Compilation album by Cocteau Twins
- Released: 13 January 1986
- Recorded: 1982–1985
- Genre: Gothic rock; post-punk; ethereal wave;
- Length: 40:03
- Label: 4AD; Relativity;
- Producer: Cocteau Twins; Ivo Watts-Russell;

Cocteau Twins chronology
| Echoes in a Shallow Bay (1985) | The Pink Opaque (1986) | Victorialand (1986) |

Singles from The Pink Opaque
- "The Spangle Maker / Pearly-Dewdrops' Drops" Released: 2 April 1984; "Aikea-Guinea" Released: 18 March 1985;

= The Pink Opaque =

1986 compilation album by the Cocteau Twins

The Pink Opaque is a 1986 compilation album by Scottish alternative rock band Cocteau Twins, composed of tracks recorded between 1982 and 1985. A joint release by the UK-based 4AD and the American Relativity Records, it was their first official U.S. release.

Professional ratings
Review scores
| Source | Rating |
| AllMusic | Star Half star |
| Mojo | Star |
| Spin Alternative Record Guide | 8/10 |

==History==
After signing to 4AD in 1982, Cocteau Twins released three albums and five EPs between the autumn of 1982 and January 1985. Despite not having American distribution, the band gained popularity there through college radio, particularly with the 1984 single "Pearly-Dewdrops' Drops". The American label Relativity Records distributed their albums on license from 4AD. Rather than reissuing all of the band's releases to that point, it was decided that the compilation The Pink Opaque would be issued instead, as a sampler of the Twins' output up through early 1985.

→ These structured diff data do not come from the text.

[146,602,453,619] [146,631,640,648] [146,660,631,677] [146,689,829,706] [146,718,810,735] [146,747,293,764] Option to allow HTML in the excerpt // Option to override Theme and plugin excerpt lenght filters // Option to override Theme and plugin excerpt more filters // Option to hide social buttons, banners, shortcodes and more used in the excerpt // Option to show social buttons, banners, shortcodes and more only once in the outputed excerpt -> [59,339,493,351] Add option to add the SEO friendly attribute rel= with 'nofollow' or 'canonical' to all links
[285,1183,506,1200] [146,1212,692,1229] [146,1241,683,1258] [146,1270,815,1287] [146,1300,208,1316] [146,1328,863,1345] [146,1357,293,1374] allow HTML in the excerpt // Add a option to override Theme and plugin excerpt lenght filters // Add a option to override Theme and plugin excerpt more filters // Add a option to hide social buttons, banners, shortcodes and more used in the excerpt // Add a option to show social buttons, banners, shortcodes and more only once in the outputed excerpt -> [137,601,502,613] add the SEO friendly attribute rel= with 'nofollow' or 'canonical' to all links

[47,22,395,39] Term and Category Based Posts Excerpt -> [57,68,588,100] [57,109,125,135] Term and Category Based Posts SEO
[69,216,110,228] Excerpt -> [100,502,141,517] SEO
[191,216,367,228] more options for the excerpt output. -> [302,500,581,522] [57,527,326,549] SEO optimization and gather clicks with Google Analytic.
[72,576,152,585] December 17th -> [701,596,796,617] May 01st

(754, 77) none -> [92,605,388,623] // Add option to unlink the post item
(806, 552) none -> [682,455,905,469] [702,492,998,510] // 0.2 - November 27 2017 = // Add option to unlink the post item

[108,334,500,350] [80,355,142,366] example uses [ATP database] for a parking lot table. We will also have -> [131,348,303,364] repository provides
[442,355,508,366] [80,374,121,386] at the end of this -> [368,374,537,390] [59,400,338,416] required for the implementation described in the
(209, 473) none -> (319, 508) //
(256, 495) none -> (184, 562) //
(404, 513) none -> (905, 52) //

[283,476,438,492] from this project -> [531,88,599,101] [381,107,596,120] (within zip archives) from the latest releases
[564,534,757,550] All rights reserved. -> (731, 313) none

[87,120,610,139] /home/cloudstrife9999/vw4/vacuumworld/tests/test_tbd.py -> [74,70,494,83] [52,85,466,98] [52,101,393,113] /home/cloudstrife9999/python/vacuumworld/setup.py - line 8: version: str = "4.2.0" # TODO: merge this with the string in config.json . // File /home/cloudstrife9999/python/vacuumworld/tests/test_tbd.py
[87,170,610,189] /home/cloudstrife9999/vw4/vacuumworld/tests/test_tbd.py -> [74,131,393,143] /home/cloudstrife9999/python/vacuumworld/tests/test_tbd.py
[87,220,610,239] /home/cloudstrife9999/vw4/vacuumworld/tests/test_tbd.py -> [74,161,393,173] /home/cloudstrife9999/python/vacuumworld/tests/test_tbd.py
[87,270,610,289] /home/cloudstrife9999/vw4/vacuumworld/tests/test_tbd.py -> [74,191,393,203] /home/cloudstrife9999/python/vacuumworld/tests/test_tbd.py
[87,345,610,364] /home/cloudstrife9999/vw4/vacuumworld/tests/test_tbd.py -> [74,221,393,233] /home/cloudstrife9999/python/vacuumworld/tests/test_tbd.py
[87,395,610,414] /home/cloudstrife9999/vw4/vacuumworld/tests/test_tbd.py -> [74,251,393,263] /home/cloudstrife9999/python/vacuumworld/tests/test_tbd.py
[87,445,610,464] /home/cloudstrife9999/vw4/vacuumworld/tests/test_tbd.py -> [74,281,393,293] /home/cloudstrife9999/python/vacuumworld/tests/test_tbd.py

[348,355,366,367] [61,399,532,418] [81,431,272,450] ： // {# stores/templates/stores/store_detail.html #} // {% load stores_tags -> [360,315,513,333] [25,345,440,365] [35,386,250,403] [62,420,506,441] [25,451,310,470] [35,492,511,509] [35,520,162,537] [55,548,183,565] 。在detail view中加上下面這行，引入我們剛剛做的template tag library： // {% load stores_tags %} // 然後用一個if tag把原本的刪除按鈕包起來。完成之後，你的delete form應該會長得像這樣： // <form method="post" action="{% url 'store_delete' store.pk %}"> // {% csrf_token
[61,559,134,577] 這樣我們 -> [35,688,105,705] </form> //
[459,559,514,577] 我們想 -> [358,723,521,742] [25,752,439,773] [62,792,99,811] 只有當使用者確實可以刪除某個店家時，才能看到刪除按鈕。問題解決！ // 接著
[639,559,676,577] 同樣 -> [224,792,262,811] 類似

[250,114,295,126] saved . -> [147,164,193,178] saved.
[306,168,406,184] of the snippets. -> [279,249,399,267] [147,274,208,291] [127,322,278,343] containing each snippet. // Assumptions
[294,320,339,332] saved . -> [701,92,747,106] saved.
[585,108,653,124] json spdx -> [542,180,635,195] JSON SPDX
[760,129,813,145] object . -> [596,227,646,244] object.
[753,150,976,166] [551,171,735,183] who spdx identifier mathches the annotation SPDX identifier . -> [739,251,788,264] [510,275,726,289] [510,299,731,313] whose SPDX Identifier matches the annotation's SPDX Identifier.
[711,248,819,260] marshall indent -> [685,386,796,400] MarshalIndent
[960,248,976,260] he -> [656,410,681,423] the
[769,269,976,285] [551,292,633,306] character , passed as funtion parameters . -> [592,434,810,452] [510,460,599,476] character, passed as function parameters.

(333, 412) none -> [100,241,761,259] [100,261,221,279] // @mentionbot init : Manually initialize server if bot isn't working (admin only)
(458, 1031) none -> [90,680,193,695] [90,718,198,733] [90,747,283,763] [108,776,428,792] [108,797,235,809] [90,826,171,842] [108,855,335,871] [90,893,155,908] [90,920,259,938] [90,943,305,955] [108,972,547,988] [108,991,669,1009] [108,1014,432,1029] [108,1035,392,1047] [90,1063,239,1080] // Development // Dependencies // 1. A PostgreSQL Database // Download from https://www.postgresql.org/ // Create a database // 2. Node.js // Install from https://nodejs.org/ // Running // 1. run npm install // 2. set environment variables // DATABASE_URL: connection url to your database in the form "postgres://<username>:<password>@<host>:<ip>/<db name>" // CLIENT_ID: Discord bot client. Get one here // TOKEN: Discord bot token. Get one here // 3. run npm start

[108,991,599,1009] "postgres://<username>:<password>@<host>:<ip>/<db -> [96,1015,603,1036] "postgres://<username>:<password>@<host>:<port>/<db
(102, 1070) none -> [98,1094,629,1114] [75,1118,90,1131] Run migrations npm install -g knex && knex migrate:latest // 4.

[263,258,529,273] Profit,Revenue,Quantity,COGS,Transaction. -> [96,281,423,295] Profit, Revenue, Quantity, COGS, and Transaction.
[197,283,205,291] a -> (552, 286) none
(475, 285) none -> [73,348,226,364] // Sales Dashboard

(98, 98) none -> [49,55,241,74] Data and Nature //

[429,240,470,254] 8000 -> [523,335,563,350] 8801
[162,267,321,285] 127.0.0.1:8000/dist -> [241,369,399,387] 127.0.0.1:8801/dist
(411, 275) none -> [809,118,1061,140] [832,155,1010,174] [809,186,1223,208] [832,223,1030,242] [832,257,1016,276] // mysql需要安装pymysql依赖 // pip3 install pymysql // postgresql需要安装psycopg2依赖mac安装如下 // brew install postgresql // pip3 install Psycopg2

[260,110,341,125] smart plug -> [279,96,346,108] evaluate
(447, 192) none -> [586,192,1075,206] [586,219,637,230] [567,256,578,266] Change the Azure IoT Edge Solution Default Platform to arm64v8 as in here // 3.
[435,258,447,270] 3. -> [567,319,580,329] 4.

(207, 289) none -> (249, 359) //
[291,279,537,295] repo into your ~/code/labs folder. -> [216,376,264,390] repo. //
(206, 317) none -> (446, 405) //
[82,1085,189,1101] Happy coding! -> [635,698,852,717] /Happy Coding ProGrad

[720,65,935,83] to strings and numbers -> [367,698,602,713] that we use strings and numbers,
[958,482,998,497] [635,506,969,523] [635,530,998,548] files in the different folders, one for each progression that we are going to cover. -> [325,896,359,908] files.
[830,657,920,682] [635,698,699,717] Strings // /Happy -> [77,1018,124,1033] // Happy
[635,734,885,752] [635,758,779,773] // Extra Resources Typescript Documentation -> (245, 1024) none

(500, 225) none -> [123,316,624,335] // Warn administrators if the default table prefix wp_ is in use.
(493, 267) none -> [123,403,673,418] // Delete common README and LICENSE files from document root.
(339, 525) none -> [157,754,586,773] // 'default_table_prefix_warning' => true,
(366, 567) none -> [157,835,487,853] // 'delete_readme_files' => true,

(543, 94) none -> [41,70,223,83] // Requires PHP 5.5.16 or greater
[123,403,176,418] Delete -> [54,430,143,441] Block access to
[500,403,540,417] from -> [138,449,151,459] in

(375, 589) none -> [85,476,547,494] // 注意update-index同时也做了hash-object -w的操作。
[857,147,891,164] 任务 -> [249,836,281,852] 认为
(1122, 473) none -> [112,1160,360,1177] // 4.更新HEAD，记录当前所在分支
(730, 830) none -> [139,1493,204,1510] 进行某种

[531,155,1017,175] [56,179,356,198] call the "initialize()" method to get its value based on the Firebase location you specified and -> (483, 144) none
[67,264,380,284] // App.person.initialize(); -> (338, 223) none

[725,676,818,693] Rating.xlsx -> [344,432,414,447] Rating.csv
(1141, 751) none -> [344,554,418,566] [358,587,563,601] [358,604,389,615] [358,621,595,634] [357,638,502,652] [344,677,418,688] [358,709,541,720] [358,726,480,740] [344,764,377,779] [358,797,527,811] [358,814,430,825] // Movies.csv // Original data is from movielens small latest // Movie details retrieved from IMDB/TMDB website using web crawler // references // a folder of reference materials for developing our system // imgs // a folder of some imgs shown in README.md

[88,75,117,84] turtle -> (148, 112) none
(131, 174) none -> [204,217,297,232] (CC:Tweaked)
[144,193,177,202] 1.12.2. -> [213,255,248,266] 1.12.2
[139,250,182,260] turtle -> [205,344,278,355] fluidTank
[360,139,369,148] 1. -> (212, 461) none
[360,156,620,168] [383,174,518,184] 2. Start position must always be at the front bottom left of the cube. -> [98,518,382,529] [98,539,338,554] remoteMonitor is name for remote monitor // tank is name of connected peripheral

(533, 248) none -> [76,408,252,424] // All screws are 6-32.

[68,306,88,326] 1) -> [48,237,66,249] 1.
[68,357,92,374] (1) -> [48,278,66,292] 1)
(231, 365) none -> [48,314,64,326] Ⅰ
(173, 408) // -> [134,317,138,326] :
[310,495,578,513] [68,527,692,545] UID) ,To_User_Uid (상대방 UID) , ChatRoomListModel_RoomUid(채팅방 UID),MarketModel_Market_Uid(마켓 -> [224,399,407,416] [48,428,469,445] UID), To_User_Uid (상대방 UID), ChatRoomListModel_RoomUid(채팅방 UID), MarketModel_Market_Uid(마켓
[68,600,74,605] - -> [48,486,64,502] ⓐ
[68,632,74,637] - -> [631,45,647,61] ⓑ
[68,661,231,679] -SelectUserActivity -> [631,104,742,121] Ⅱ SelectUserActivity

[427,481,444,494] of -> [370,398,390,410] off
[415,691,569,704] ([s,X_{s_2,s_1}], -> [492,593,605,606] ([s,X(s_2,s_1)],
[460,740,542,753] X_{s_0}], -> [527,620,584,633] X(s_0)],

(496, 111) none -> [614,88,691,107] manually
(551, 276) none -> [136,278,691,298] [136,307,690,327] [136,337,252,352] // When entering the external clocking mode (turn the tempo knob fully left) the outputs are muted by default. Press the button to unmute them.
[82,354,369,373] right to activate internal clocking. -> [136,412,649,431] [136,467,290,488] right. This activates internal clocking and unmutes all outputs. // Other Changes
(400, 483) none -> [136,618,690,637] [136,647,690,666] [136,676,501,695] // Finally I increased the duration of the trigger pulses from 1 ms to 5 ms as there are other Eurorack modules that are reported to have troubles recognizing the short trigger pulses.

The Pink Opaque is also significant in 4AD's history, as it was the label's first CD release.

==Track listing==
1. "The Spangle Maker" (4:40) — from The Spangle Maker (12"), 1984
2. "Millimillenary" (3:40) — from NME compilation Department of Enjoyment (cassette), 1984
3. "Wax and Wane" (3:51) — (remixed) from Garlands (album), 1982
4. "Hitherto" (3:51) — from Sunburst and Snowblind (EP), 1983
5. "Pearly-Dewdrops' Drops" (4:10) — from Pearly-Dewdrops' Drops (7"), 1984 and The Spangle Maker (12"), 1984
6. "From the Flagstones" (3:40) — from Sunburst and Snowblind (EP), 1983
7. "Aikea-Guinea" (3:56) — from Aikea-Guinea (EP), 1985
8. "Lorelei" (3:42) — from Treasure (album), 1984
9. "Pepper-Tree" (3:57) — from The Spangle Maker (12"), 1984
10. "Musette and Drums" (4:36) — from Head over Heels (album), 1983

==Personnel==
- Elizabeth Fraser sang and Robin Guthrie played guitar on all tracks.
- Bass guitar by Will Heggie on track 3; by Guthrie on tracks 4, 6 and 10; and by Simon Raymonde on all other tracks.
- As on all Cocteau Twins releases, a drum machine was used for percussion.
- The band were credited as producers on all tracks, except for "Wax and Wane", where Ivo Watts-Russell was credited as co-producer.